## WORK ORDER
Report back each line of the records that contains the string "font".

## INPUT MATERIAL
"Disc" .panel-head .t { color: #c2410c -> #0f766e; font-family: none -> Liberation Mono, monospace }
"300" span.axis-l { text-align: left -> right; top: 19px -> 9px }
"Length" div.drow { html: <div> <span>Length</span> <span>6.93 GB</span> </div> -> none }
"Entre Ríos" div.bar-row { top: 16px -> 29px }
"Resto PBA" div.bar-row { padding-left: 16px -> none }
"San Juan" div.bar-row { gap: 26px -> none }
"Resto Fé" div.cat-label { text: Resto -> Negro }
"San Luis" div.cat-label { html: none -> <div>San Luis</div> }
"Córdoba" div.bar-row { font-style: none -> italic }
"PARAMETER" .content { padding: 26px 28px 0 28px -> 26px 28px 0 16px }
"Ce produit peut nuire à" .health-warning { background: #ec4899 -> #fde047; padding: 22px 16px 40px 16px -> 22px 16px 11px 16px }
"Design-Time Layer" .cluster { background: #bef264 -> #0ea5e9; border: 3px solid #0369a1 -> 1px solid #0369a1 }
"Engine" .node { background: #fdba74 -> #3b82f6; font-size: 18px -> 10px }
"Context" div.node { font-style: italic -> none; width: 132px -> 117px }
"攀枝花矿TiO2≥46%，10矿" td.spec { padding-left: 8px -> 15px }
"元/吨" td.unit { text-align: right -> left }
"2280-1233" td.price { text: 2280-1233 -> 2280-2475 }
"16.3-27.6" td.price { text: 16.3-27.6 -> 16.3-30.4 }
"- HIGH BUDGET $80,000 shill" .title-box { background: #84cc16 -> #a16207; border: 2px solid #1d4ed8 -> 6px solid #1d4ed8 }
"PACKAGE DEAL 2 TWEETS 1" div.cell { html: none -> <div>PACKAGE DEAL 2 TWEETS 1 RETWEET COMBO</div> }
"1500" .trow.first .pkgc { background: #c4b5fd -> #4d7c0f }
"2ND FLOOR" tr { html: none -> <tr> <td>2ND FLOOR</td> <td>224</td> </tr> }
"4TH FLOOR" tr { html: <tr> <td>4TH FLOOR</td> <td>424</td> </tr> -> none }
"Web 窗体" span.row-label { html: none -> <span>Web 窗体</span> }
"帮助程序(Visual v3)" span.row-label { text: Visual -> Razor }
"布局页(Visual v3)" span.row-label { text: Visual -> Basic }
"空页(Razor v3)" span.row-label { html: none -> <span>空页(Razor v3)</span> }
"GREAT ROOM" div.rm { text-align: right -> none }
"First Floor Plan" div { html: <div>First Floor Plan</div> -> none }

## PROBLEM SOLUTION
"Disc" .panel-head .t { color: #c2410c -> #0f766e; font-family: none -> Liberation Mono, monospace }
"Córdoba" div.bar-row { font-style: none -> italic }
"Engine" .node { background: #fdba74 -> #3b82f6; font-size: 18px -> 10px }
"Context" div.node { font-style: italic -> none; width: 132px -> 117px }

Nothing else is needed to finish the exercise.